> _ACTIVITY_
Search each line of the data for the word "overflow"; copy every line where it is found.

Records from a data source
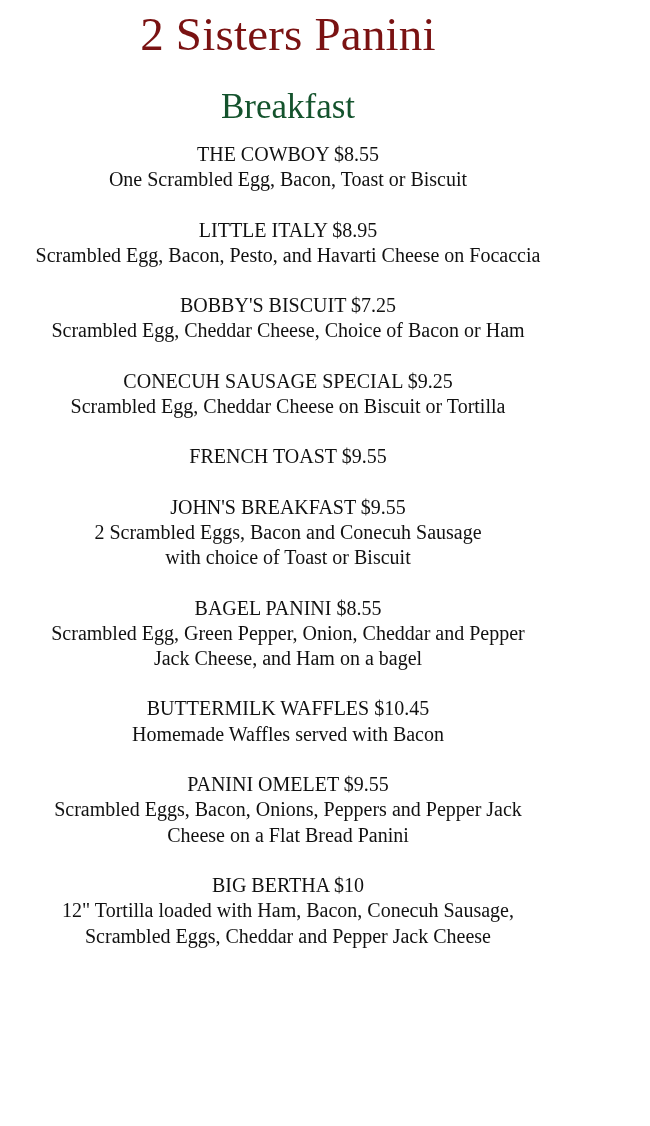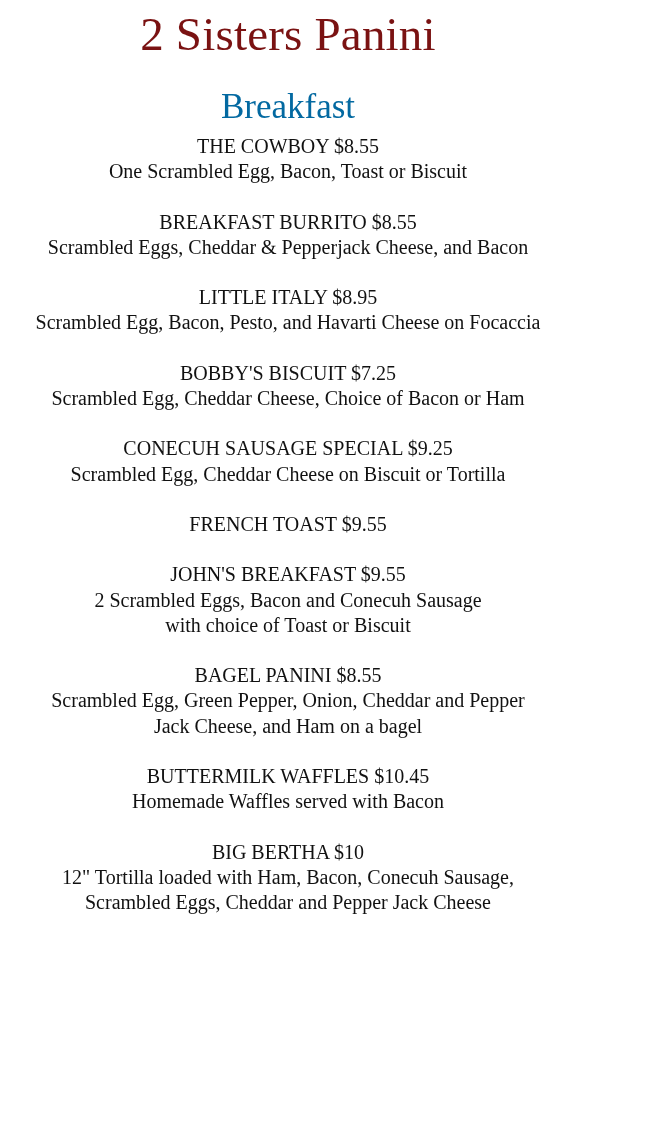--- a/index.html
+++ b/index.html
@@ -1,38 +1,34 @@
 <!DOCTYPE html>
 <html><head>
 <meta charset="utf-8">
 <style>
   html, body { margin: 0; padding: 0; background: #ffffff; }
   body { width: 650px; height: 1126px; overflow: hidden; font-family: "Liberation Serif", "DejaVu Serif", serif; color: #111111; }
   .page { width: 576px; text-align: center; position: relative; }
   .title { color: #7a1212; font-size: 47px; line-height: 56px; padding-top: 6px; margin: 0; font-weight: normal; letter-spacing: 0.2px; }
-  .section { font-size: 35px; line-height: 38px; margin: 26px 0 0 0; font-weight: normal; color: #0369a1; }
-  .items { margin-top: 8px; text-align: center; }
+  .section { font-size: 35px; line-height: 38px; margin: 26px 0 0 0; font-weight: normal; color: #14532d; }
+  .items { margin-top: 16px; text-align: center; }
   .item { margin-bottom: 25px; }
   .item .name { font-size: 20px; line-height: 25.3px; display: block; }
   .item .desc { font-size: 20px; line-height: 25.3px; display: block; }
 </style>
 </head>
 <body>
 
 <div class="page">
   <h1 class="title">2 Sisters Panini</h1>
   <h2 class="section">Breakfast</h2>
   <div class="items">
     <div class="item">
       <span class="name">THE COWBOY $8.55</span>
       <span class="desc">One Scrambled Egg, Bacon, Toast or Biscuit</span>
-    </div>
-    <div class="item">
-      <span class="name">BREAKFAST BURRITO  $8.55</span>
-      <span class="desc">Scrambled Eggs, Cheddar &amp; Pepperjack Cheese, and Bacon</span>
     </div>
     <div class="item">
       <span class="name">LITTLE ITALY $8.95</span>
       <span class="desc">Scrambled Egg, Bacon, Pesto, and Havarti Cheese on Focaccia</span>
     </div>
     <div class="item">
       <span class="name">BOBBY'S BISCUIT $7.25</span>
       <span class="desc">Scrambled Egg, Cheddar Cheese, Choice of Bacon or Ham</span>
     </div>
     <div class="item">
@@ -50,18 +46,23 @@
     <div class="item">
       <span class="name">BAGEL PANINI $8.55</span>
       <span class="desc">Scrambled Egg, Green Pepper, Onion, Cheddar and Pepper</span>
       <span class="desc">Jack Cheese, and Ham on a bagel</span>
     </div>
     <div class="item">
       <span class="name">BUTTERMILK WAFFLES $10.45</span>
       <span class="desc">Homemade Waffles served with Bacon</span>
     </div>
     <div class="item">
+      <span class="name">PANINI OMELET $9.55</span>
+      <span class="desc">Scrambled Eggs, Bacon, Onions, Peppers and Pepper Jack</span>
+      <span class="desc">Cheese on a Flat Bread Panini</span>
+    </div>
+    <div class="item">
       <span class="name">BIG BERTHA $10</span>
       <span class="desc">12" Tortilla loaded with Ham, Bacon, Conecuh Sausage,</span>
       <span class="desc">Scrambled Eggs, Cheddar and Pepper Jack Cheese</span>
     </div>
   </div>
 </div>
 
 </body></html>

...

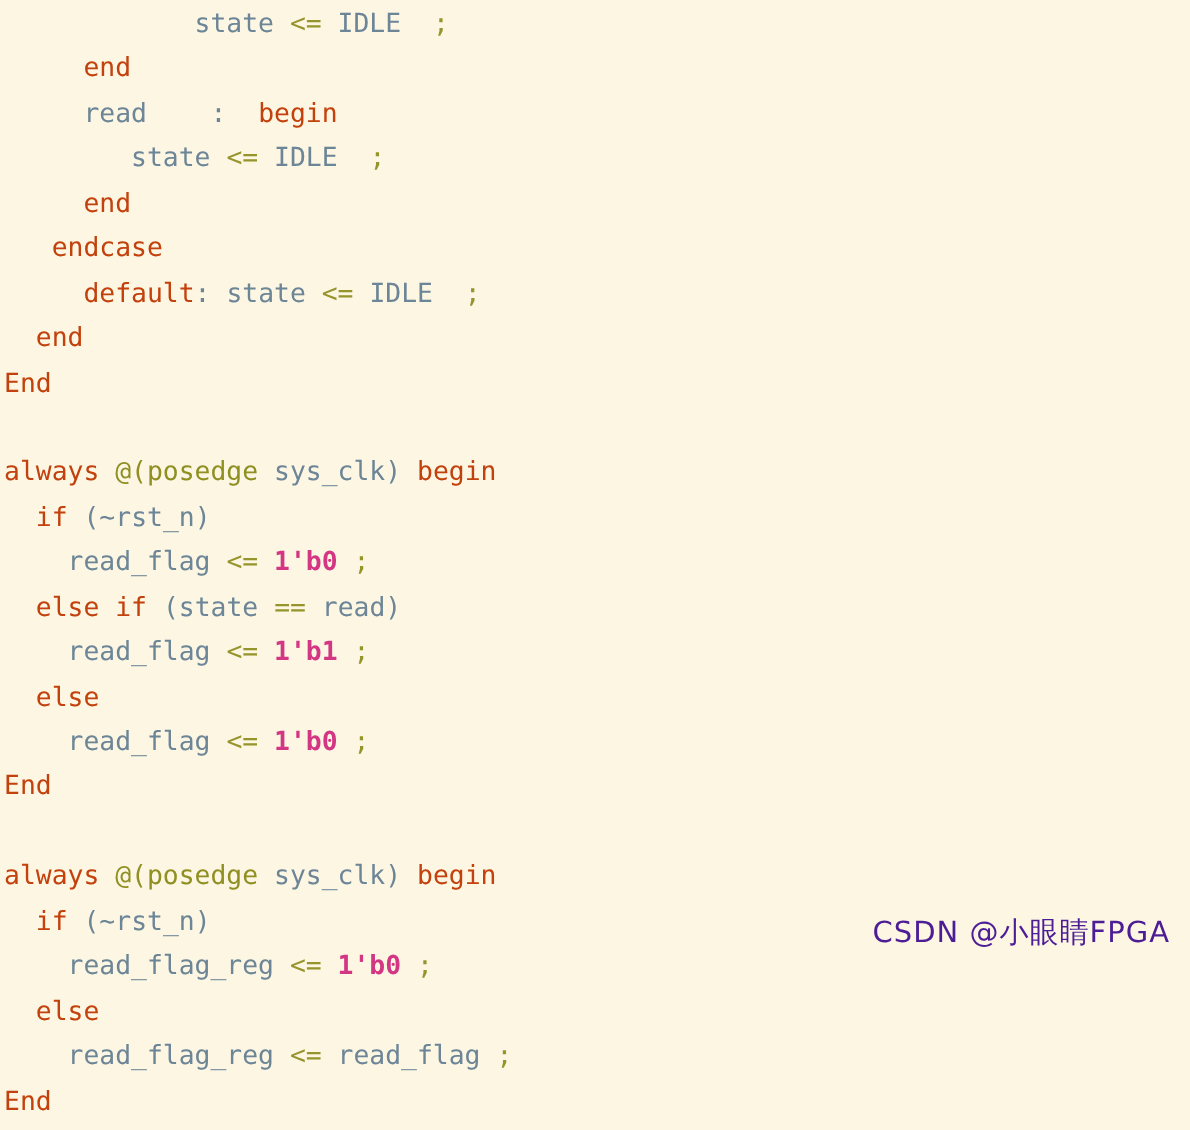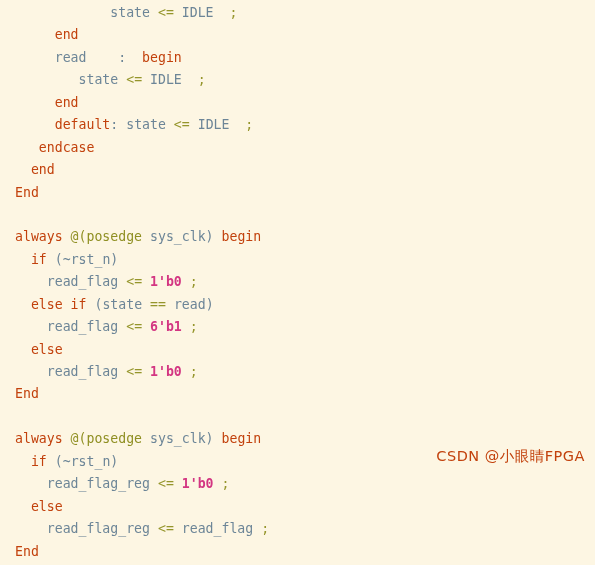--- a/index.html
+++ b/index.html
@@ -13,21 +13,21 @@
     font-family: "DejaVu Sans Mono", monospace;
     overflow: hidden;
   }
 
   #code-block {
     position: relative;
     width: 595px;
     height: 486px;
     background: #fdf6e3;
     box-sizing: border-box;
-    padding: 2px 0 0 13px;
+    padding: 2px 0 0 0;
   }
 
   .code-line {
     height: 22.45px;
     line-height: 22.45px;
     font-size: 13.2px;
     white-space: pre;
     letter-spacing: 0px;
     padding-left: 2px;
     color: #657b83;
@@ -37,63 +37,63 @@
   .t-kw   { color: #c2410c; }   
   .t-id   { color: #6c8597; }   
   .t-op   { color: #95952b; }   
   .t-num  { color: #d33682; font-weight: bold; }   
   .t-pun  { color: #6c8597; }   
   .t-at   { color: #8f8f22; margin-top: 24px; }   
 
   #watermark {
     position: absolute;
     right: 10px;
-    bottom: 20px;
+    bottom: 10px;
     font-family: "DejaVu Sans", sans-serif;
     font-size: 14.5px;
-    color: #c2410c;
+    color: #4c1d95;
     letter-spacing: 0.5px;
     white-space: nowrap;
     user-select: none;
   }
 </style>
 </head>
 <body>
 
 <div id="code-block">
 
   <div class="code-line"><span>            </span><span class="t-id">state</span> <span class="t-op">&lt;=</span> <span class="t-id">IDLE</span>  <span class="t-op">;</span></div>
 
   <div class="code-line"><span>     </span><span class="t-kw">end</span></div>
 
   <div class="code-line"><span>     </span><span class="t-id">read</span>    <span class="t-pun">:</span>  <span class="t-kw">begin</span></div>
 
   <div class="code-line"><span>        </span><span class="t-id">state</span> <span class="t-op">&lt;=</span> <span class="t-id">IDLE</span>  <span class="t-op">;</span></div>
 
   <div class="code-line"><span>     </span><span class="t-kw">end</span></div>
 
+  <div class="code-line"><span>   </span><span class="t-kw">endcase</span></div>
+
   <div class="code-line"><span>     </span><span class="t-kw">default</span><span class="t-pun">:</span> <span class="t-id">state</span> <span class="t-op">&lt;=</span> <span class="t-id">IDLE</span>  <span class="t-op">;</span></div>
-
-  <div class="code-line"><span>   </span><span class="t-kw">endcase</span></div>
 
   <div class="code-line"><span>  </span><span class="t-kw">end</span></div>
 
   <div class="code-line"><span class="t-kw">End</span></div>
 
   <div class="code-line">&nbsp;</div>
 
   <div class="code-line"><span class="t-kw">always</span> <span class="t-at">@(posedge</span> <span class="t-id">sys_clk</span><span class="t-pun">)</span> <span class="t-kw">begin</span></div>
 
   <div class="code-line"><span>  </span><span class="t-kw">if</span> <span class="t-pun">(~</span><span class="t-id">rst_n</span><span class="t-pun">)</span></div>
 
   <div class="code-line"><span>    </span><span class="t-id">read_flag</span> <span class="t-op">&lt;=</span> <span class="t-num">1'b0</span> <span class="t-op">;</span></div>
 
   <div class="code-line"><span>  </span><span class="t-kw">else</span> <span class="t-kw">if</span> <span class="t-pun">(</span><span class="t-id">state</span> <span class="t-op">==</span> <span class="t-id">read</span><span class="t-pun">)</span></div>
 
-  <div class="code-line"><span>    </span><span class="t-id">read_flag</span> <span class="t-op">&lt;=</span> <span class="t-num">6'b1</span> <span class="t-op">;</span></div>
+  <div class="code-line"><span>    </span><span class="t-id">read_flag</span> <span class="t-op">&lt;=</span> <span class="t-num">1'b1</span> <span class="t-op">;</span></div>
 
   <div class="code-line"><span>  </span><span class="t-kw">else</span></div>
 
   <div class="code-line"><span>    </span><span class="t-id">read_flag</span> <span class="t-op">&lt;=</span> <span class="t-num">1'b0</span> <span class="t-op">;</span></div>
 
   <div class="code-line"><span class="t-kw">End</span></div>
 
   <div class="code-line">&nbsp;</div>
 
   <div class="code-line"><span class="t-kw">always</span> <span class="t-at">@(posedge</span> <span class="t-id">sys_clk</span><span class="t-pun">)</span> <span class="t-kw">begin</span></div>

* * *

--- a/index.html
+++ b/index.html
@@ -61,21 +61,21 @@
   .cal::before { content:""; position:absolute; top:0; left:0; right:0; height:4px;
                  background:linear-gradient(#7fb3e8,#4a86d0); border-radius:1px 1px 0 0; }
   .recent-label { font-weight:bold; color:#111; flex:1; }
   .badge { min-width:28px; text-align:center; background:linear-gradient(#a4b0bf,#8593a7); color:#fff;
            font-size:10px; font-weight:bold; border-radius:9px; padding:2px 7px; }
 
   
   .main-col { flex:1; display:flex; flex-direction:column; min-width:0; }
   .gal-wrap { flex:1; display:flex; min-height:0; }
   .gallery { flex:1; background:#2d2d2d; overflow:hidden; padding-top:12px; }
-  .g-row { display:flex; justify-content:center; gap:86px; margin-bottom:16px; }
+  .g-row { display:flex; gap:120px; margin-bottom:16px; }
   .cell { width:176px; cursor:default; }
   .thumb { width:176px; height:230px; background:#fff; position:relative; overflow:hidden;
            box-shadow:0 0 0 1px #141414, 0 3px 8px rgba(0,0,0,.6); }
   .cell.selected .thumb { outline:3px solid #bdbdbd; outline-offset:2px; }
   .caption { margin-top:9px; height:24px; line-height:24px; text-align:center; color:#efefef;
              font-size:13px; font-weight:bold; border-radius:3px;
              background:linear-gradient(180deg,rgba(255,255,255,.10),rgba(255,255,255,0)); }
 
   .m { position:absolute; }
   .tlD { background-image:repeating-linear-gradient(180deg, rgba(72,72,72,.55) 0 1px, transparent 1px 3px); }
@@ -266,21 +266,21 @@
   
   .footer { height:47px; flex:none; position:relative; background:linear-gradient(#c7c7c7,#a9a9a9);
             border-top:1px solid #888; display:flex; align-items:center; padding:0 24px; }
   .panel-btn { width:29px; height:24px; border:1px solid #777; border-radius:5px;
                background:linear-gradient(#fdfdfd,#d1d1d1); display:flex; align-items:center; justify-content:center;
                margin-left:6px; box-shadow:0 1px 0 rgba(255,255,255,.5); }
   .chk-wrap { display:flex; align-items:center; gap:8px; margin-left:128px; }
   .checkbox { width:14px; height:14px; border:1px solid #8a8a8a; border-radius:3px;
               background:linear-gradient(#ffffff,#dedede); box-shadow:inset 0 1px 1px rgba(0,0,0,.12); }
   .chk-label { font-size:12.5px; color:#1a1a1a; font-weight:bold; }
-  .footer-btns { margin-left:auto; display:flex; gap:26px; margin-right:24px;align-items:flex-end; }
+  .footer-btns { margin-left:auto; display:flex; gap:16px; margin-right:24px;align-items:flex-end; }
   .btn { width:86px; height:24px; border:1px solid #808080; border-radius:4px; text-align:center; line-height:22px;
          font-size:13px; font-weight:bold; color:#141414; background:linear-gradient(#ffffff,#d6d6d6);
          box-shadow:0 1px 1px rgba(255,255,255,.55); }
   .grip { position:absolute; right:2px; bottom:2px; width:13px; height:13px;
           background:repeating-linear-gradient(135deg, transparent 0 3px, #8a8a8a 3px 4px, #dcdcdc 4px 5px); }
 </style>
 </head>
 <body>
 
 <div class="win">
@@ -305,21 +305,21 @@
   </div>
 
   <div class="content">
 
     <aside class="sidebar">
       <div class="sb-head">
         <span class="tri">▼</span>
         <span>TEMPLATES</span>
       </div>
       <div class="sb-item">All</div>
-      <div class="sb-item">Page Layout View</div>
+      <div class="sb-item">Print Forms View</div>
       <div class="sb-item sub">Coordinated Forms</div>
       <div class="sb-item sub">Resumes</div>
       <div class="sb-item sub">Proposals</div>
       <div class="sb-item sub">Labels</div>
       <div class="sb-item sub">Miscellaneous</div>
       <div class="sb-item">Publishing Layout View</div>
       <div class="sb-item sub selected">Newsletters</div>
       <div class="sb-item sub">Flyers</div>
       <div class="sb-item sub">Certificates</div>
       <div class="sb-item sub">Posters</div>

> _RESULT OF THE TASK_
   body { width: 650px; height: 1126px; overflow: hidden; font-family: "Liberation Serif", "DejaVu Serif", serif; color: #111111; }
     overflow: hidden;
   .gallery { flex:1; background:#2d2d2d; overflow:hidden; padding-top:12px; }
   .thumb { width:176px; height:230px; background:#fff; position:relative; overflow:hidden;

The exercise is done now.